- Description of the task -
Your answer must be the lines from the top of the listing below through the line that holds "[191,298,242,308] InfoBlox. ->", retyped exactly, with no pictures.

- Entries shown -
┄┄┄┄┄┄┄┄┄┄┄┄┄┄┄┄┄┄┄┄

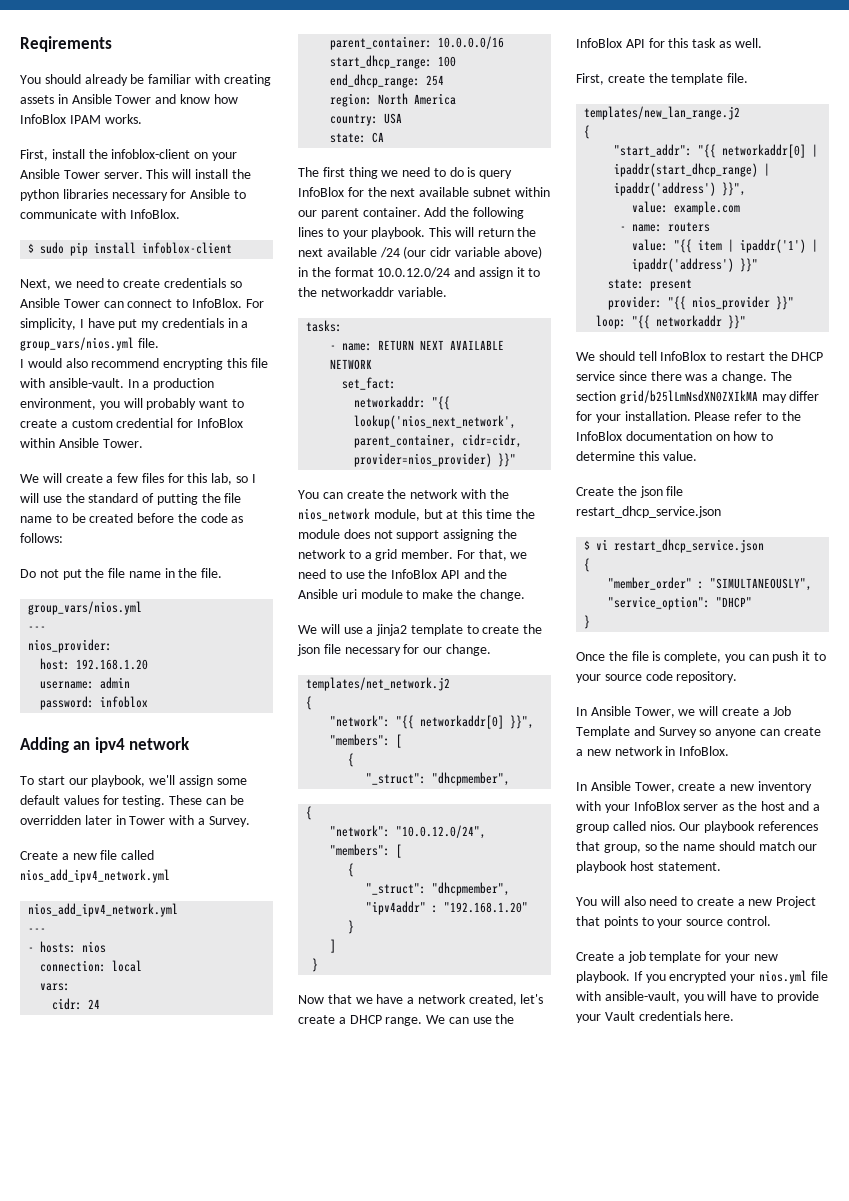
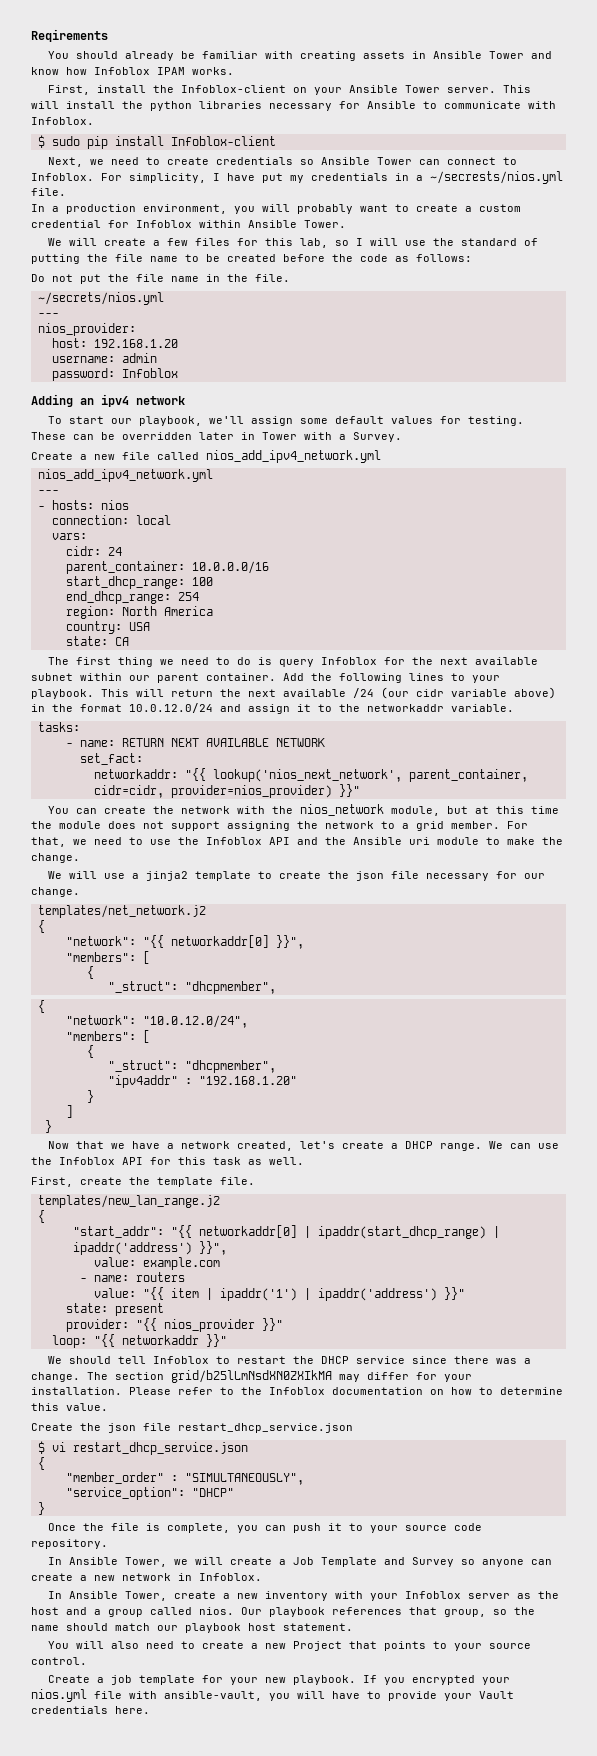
[20,114,66,124] InfoBlox -> [94,67,150,75] Infoblox
[111,149,191,159] infoblox-client -> [181,85,287,93] Infoblox-client
[129,209,180,219] InfoBlox. -> [31,117,94,125] Infoblox.
[142,242,233,254] infoblox-client -> [170,136,276,146] Infoblox-client
[191,298,242,308] InfoBlox. -> [31,173,94,181] Infoblox.
[20,337,159,351] [20,358,268,370] [20,378,124,388] group_vars/nios.yml file. // I would also recommend encrypting this file with ansible-vault. -> [430,171,563,184] [31,188,66,196] ~/secrests/nios.yml file. //
[196,418,243,428] InfoBlox -> [136,220,192,228] Infoblox
[28,601,143,615] group_vars/nios.yml -> [37,292,164,305] ~/secrets/nios.yml
[100,696,149,708] infoblox -> [121,368,178,378] Infoblox
[298,187,344,197] InfoBlox -> [321,657,378,665] Infoblox
[391,569,438,579] InfoBlox -> [206,837,262,845] Infoblox
[576,38,622,48] InfoBlox -> [59,1157,115,1165] Infoblox
[660,351,707,361] InfoBlox -> [153,1356,210,1364] Infoblox
[576,431,622,441] InfoBlox -> [269,1387,325,1395] Infoblox
[679,746,730,756] InfoBlox. -> [199,1573,262,1581] Infoblox.
[633,801,680,811] InfoBlox -> [405,1591,462,1599] Infoblox

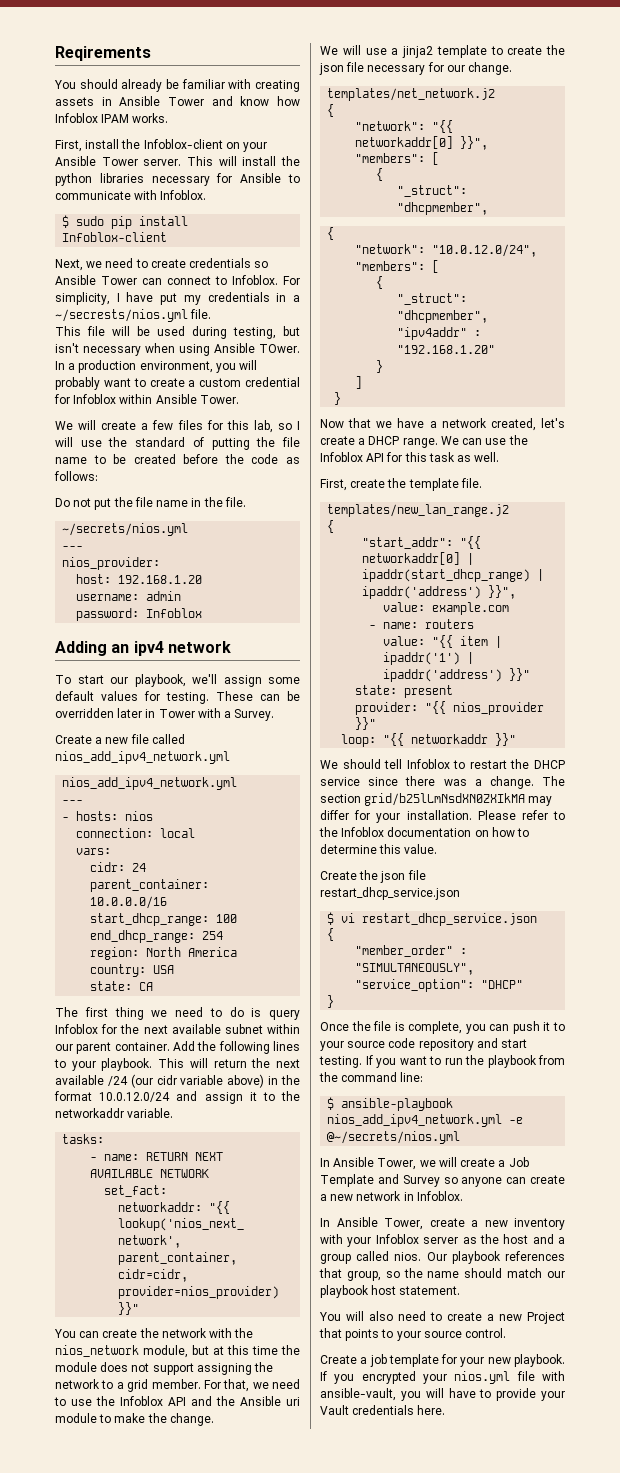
(66, 192) none -> [55,326,300,339] [55,343,300,356] This file will be used during testing, but isn't necessary when using Ansible TOwer.
[31,1539,108,1549] repository. -> [418,1038,528,1051] [319,1055,565,1068] [319,1072,424,1082] [327,1097,454,1111] [327,1114,524,1127] [327,1131,461,1144] repository and start testing. If you want to run the playbook from the command line: // $ ansible-playbook nios_add_ipv4_network.yml -e @~/secrets/nios.yml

┄┄┄┄┄┄┄┄┄┄┄┄┄┄┄┄┄┄┄┄

- Task result -
[20,114,66,124] InfoBlox -> [94,67,150,75] Infoblox
[111,149,191,159] infoblox-client -> [181,85,287,93] Infoblox-client
[129,209,180,219] InfoBlox. -> [31,117,94,125] Infoblox.
[142,242,233,254] infoblox-client -> [170,136,276,146] Infoblox-client
[191,298,242,308] InfoBlox. -> [31,173,94,181] Infoblox.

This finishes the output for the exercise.